I was reminded of this fact by the PR in the interviews for the new sim around launch: Part of the issue is that the game industry that much of these sims seem to come from, appear to massively underpay professionals (software engineers:
link), as well as every other area [
link]. This prevents software/hardware engineers and scientists with an interest or expertise relevant to flight simulation from being hired by management - at standard wages anyway. The usual games management strategy seems to be throw money at advertising, with one game in this list having a marketing budget of 4x the dev budget
:
link. It's easier than arranging all the R&D and nurturing teams. I was reminded of this point with the PR that //continually// mentioned one of the leads [
1] went to a university that had a french name with applied mathematics in it [
link] - trying to make it sound like the team had a scientist/engineer with a background in hardware as people would expect at least one in a sim project (look at XP or DCS) - it turned out to be just a quirk of the french education system and the maths being referred to was school maths. He turned out to be a (software) game developer before this project as expected, albeit one with an interest in ground vehicles.

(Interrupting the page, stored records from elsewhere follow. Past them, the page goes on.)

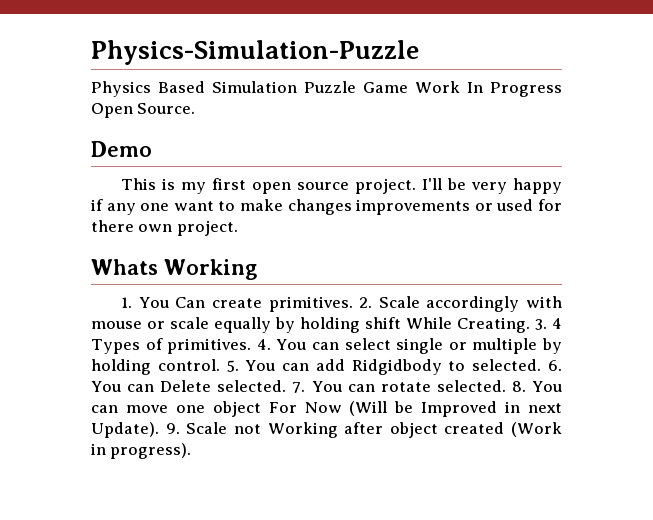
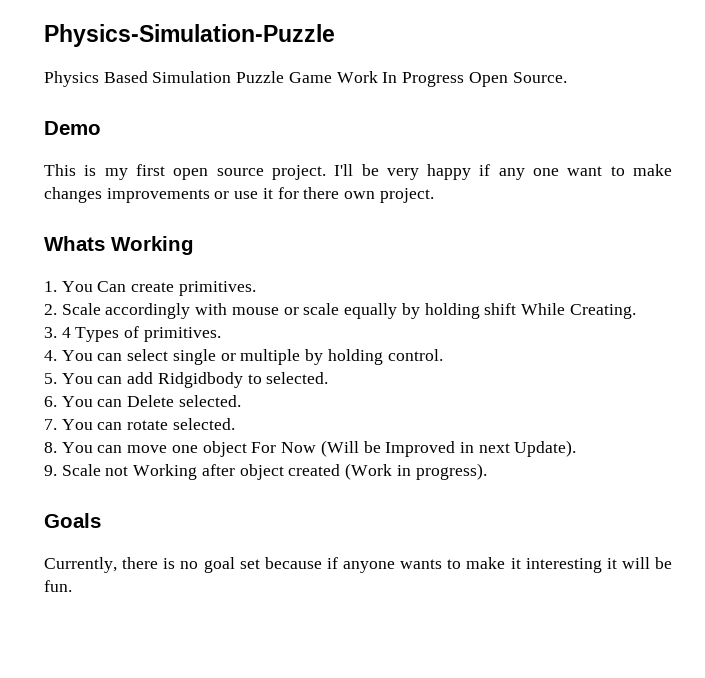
[496,199,534,211] used -> [234,188,273,199] use it
(353, 304) none -> (256, 288) //
(530, 325) none -> (636, 311) //
(252, 346) none -> (221, 334) //
(220, 365) none -> (443, 355) //
(542, 365) none -> (329, 378) //
(287, 386) none -> (241, 401) //
(506, 386) none -> (235, 424) //
(159, 430) none -> (577, 448) //
(192, 451) none -> [44,513,101,528] [44,557,672,573] [44,580,72,592] // Goals // Currently, there is no goal set because if anyone wants to make it interesting it will be fun.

So sadly you have a lot of bigger commercial projects which have no interest in being realistic, while the smaller privately owned companies are out marketed, too small, and also focusing on revenue. These projects will mainly be somewhat strong in core areas where they can plug-in existing game tools or re-use parts of their game engines (usually related to graphics), and feed it with art they can buy/make.
(You would know much this. I'm just making the general point that FG does have realism that other sims don't have, and have no real intention of ever achieving - but comparisons seem to be one way.)